Der Bundesgerichtshof hat entschieden, dass ein Vermieter von Wohnraum sich trotz der Regelung des § 556 Abs. 3 Satz 3 BGB bei der Betriebskostenabrechnung hinsichtlich der Positionen, die er ohne sein Verschulden nur vorläufig abrechnen kann, eine Nachberechnung vorbehalten darf.

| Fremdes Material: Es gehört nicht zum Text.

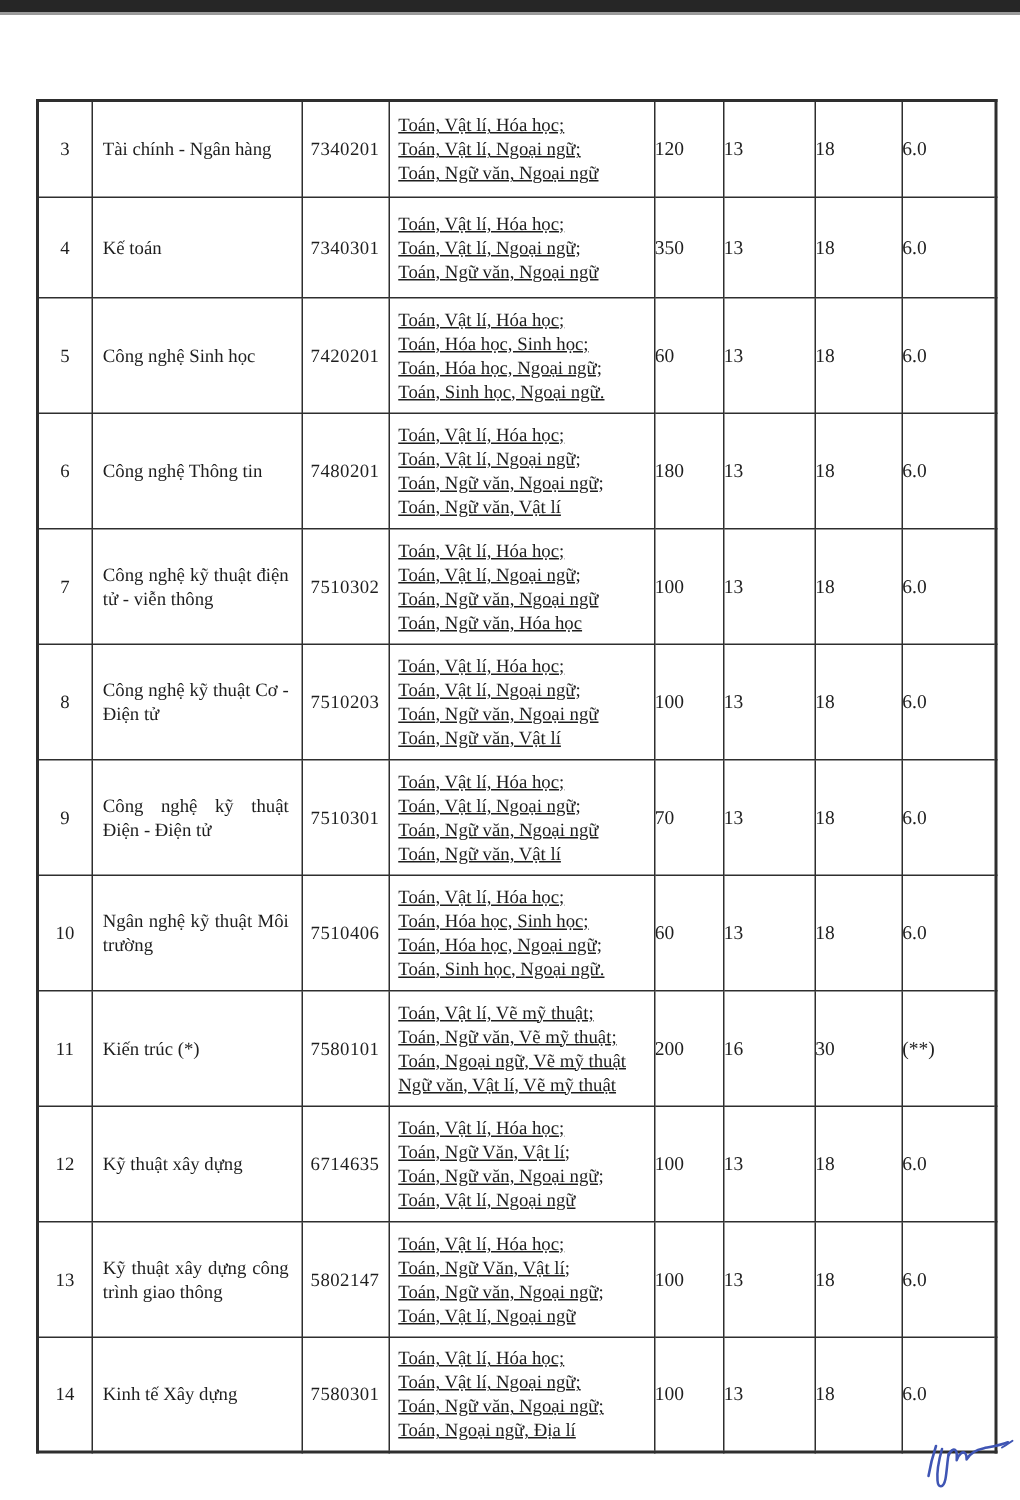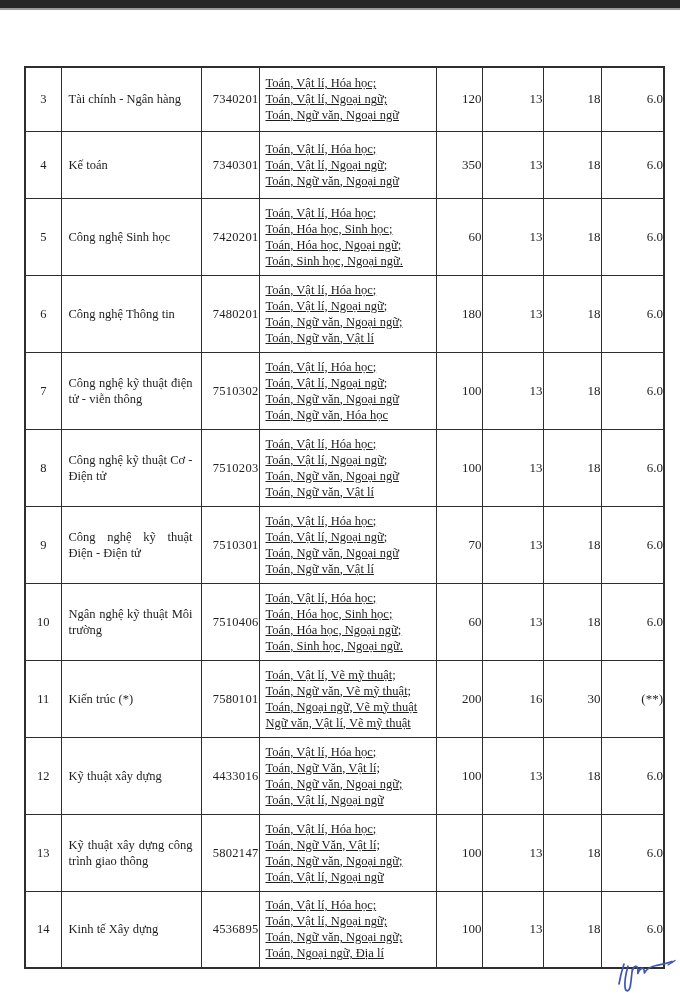--- a/index.html
+++ b/index.html
@@ -45,7 +45,7 @@
   tbody tr:nth-child(2) { height: 67px; }
   td.c-stt { text-align: center; }
   td.c-name { text-align: justify; padding: 2px 8px 2px 7px; margin-top: 16px; }
-  td.c-code { text-align: right; letter-spacing: 0.3px; }
+  td.c-code { text-align: center; letter-spacing: 0.3px; }
   td.c-combos { padding: 2px 3px 2px 6px; }
   td.c-combos .combo-line { white-space: nowrap; text-decoration: underline; }
   td.c-num { text-align: right; font-size: 13px; }

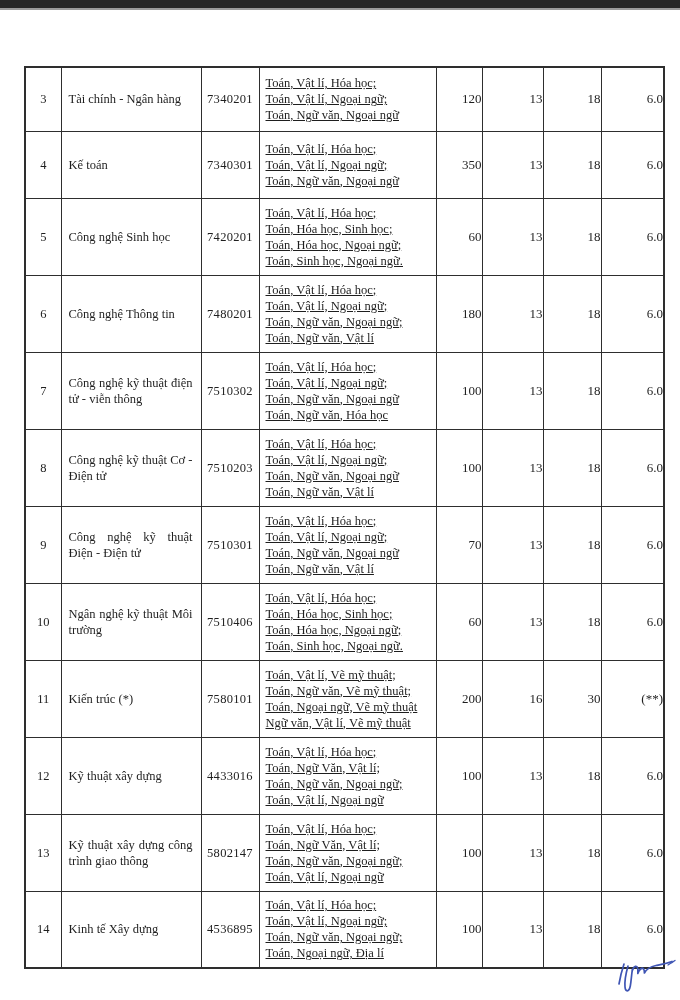--- a/index.html
+++ b/index.html
@@ -48,7 +48,7 @@
   td.c-code { text-align: center; letter-spacing: 0.3px; }
   td.c-combos { padding: 2px 3px 2px 6px; }
   td.c-combos .combo-line { white-space: nowrap; text-decoration: underline; }
-  td.c-num { text-align: right; font-size: 13px; }
+  td.c-num { text-align: left; font-size: 13px; }
   .signature {
     position: absolute;
     left: 610px;

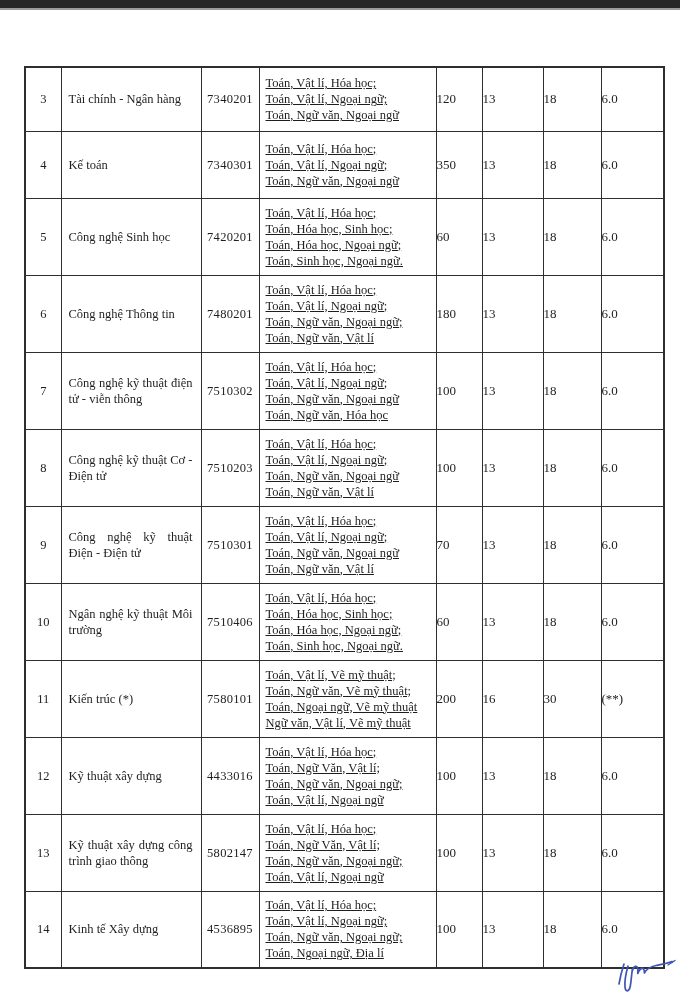--- a/index.html
+++ b/index.html
@@ -210,7 +210,7 @@
       <tr>
         <td class="c-stt">12</td>
         <td class="c-name">Kỹ thuật xây dựng</td>
-        <td class="c-code">4433016</td>
+        <td class="c-code">6714635</td>
         <td class="c-combos">
           <div class="combo-line">Toán, Vật lí, Hóa học;</div>
           <div class="combo-line">Toán, Ngữ Văn, Vật lí;</div>

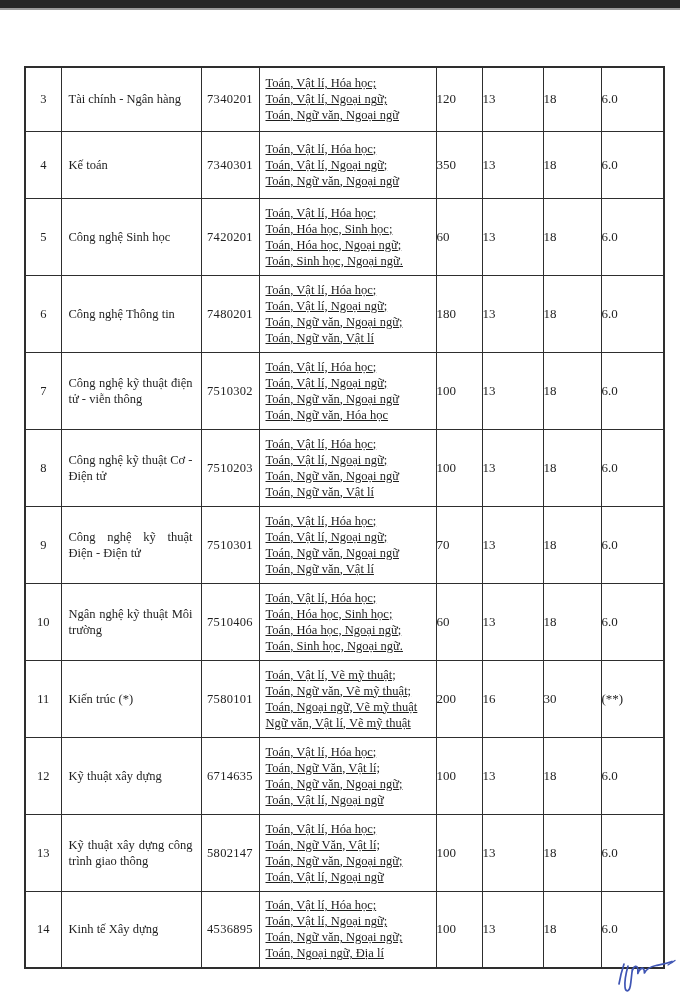--- a/index.html
+++ b/index.html
@@ -240,7 +240,7 @@
       <tr>
         <td class="c-stt">14</td>
         <td class="c-name">Kinh tế Xây dựng</td>
-        <td class="c-code">4536895</td>
+        <td class="c-code">7580301</td>
         <td class="c-combos">
           <div class="combo-line">Toán, Vật lí, Hóa học;</div>
           <div class="combo-line">Toán, Vật lí, Ngoại ngữ;</div>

Zwar sieht diese Regelung nach einer bestimmten Frist den Ausschluss von Nachforderungen vor, mit dem Ziel, den Vermieter zu einer fristgerechten Abrechnung anzuhalten; allerdings sieht das Gesetz eine ausdrückliche Ausnahme für solche Fälle vor, in welchen der Vermieter schuldlos an einer rechtzeitigen Abrechnung gehindert ist.

Im vorliegenden Fall hatte der Vermieter sich eine Nachberechnung bzgl. einer zu erwartenden, rückwirkenden Neufestsetzung der Grundsteuer vorbehalten und nach Auffasung des Senates erst mit Zugang des fraglichen Steuerbescheides Kenntnis der anspruchsbegründenden Tatsachen erhalten, welche den Verjährungslauf in Gang setzten.

Diese Wertung erfolgte in Einklang mit der bisherigen Rechtsprechung des unter anderem für das Wohnraummietrecht zuständigen VIII. Zivilsenats des Bundesgerichtshofs, wonach die Verjährungsfrist für eine Betriebskostennachforderung des Vermieters nicht schon mit der Erteilung der Abrechnung in Gang gesetzt wird, in welcher sich der Vermieter die Nachberechnung vorbehalten hat, sondern erst dann, wenn der Vermieter zusätzlich Kenntnis von Umständen erlangt hat, welche die Nachforderung begründen, vgl. § 199 Abs. 1 Nr. 2 BGB.